Last (1983) defines public health as:
the efforts organised by society to protect, promote and restore the public's health. It is the combination of sciences, skills and beliefs that are directed to the maintenance and improvement of the health of all people through collective or social actions. The programs, services and institutions involved emphasise the prevention of disease and the health needs of the population as a whole. Public health activities change with changing technology and values, but the goals remain the same: to reduce the amount of disease, premature death and disability in the population. (p.45)
Recommended goals and targets for addressing national public health problems and directed at reducing the amount of death and premature death have been proposed in many countries over the past 10 years, including the United States of America (United States Department of Health and Human Services, 1990), the United Kingdom (Department of Health, 1992), Canada (Ontario Premiers' Council on Health, 1987) and Australia (Nutbeam, Wise, Bauman, Harris, & Leeder, 1993).

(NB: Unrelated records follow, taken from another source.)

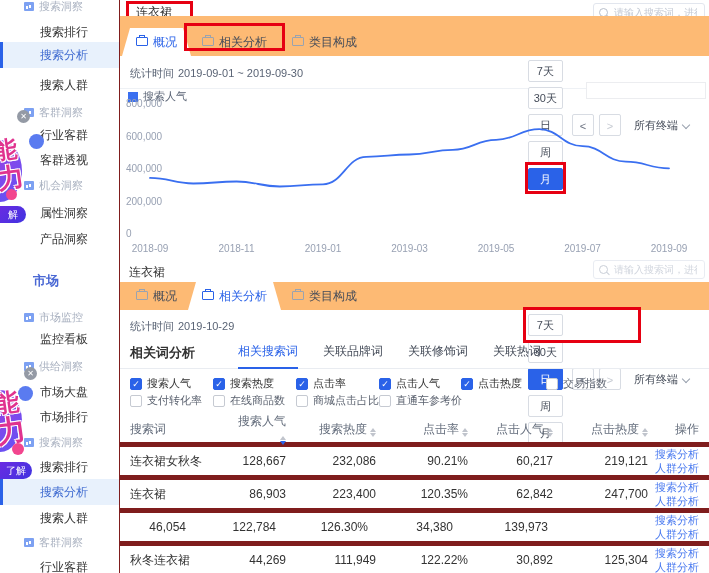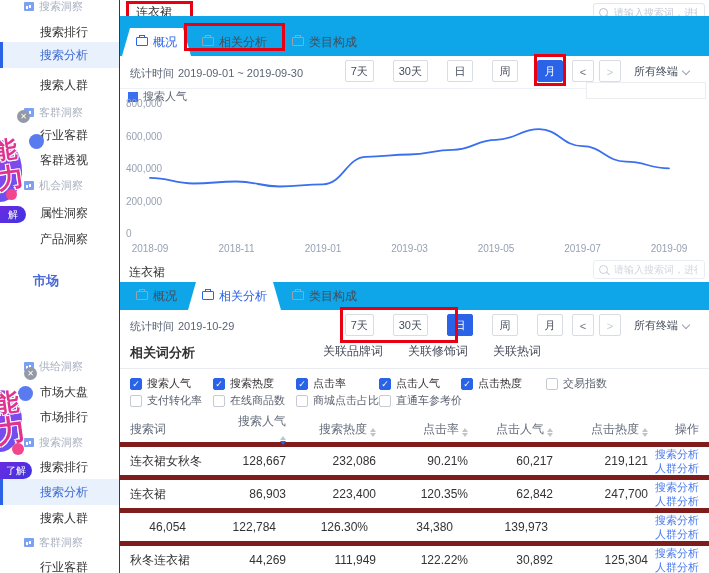--- a/index.html
+++ b/index.html
@@ -39,7 +39,7 @@
   .mag::after{content:"";position:absolute;width:4px;height:1px;background:#b9c0cc;
             transform:rotate(45deg);right:-3px;bottom:-1px;}
 
-  .tabrow{position:absolute;left:0;right:0;background:#0ea5e9;}
+  .tabrow{position:absolute;left:0;right:0;background:#fdba74;}
   .tab{position:absolute;bottom:0;height:28px;line-height:28px;padding:0 14px;color:#454c59;
        cursor:pointer;white-space:nowrap;}
   .tab.active{background:#fff;color:#2a62e8;

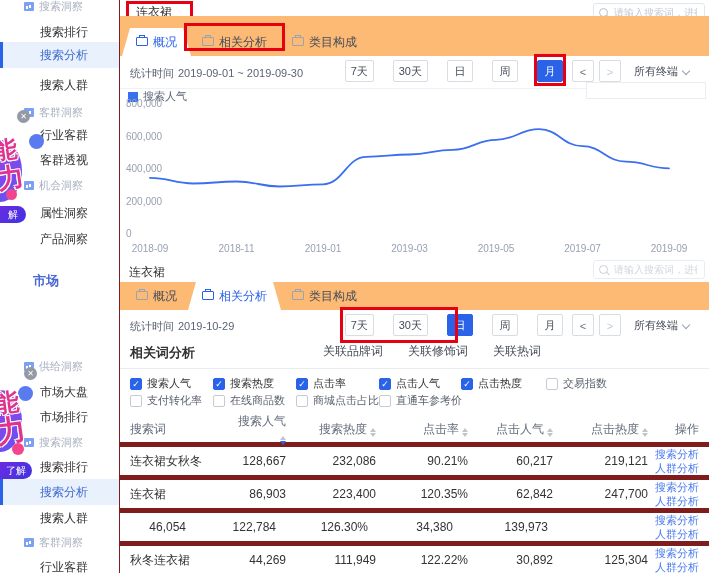--- a/index.html
+++ b/index.html
@@ -64,7 +64,7 @@
   .terminal{display:flex;align-items:center;color:#454c59;font-size:11px;margin-left:8px;cursor:pointer;white-space:nowrap;justify-content:center;}
   .caret{display:inline-block;width:5px;height:5px;border-right:1px solid #98a0ad;
        border-bottom:1px solid #98a0ad;transform:rotate(45deg);margin-left:5px;vertical-align:2px;}
-  .range-group{position:relative;display:flex;gap:19px;}
+  .range-group{position:relative;display:flex;gap:5px;flex-direction:column;}
 
   
   .ann{position:absolute;border:3px solid #e60012;pointer-events:none;z-index:50;}

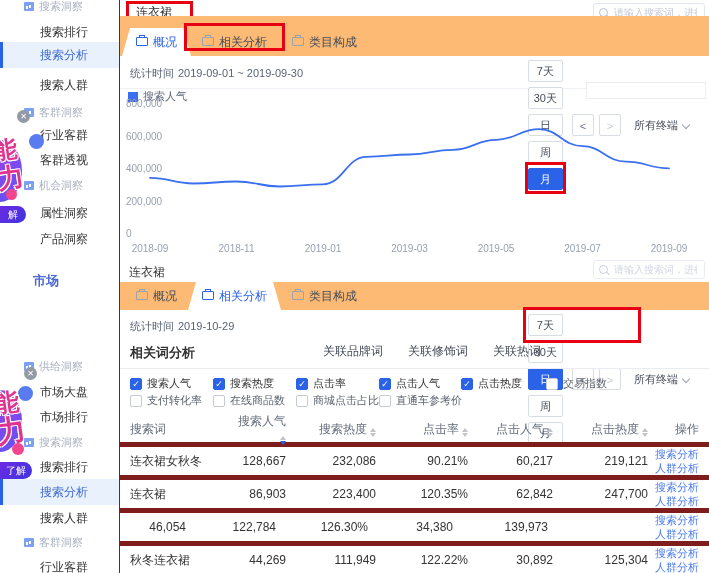--- a/index.html
+++ b/index.html
@@ -208,6 +208,7 @@
   <section class="panel" id="panel-bottom">
     <aside class="sidebar">
       <div class="market-header">市场</div>
+      <div class="side-item section" style="top:49px"><span class="sec-icon"></span><span>市场监控</span></div>
       <div class="side-item section" style="top:98px"><span class="sec-icon"></span><span>供给洞察</span></div>
       <div class="side-item" style="top:124px"><span>市场大盘</span></div>
       <div class="side-item" style="top:149px"><span>市场排行</span></div>

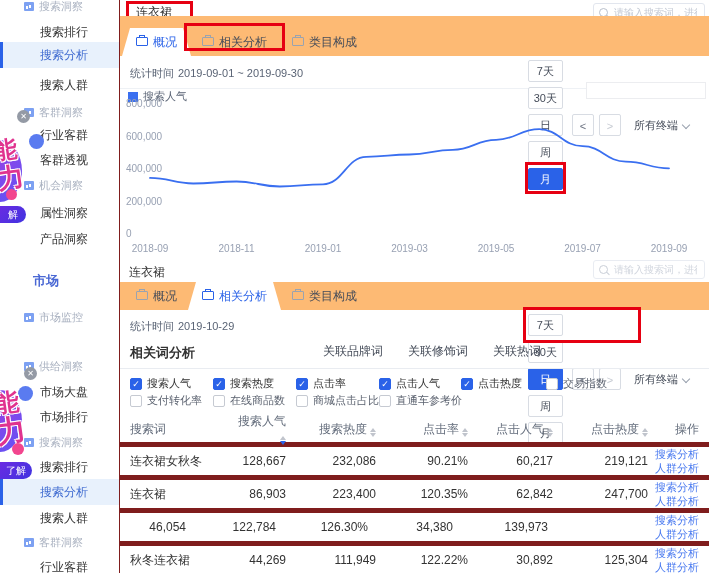--- a/index.html
+++ b/index.html
@@ -209,6 +209,7 @@
     <aside class="sidebar">
       <div class="market-header">市场</div>
       <div class="side-item section" style="top:49px"><span class="sec-icon"></span><span>市场监控</span></div>
+      <div class="side-item" style="top:71px"><span>监控看板</span></div>
       <div class="side-item section" style="top:98px"><span class="sec-icon"></span><span>供给洞察</span></div>
       <div class="side-item" style="top:124px"><span>市场大盘</span></div>
       <div class="side-item" style="top:149px"><span>市场排行</span></div>

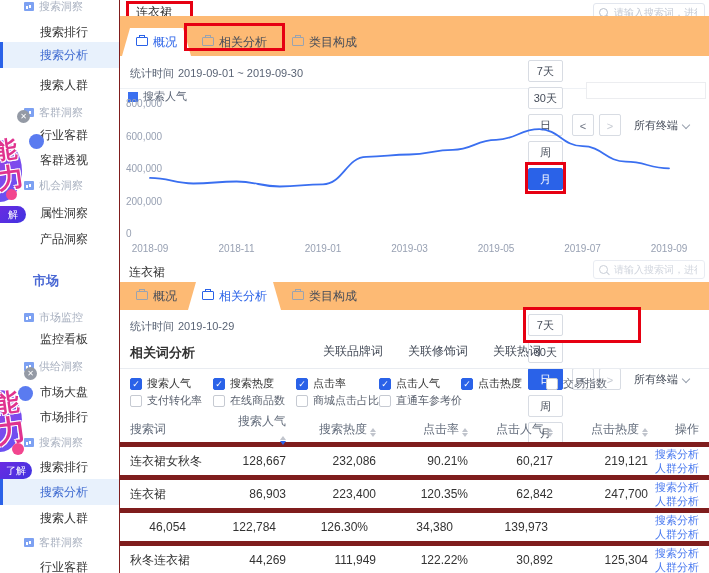--- a/index.html
+++ b/index.html
@@ -259,6 +259,7 @@
 
       <div class="wordrow">
         <div class="word-title">相关词分析</div>
+        <div class="wtab active" style="left:118px">相关搜索词</div>
         <div class="wtab" style="left:203px">关联品牌词</div>
         <div class="wtab" style="left:288px">关联修饰词</div>
         <div class="wtab" style="left:373px">关联热词</div>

In Australia for example, over the past 2 years, much attention has been directed at health outcomes related to cardiovascular disease, cancers, accidents and injuries and mental health. All of these reports have emphasised the importance of changing those lifestyle and related risk factors associated with preventable causes of death. Priority lifestyle areas that have been identified include physical inactivity, diet and nutrition, smoking, alcohol and other drug use, safety behaviours, sun protective behaviours, appropriate use of medicines, immunisation, sexuality and reproductive health, oral hygiene, and mental health. Priority populations and appropriate settings for intervening in these areas have also been identified.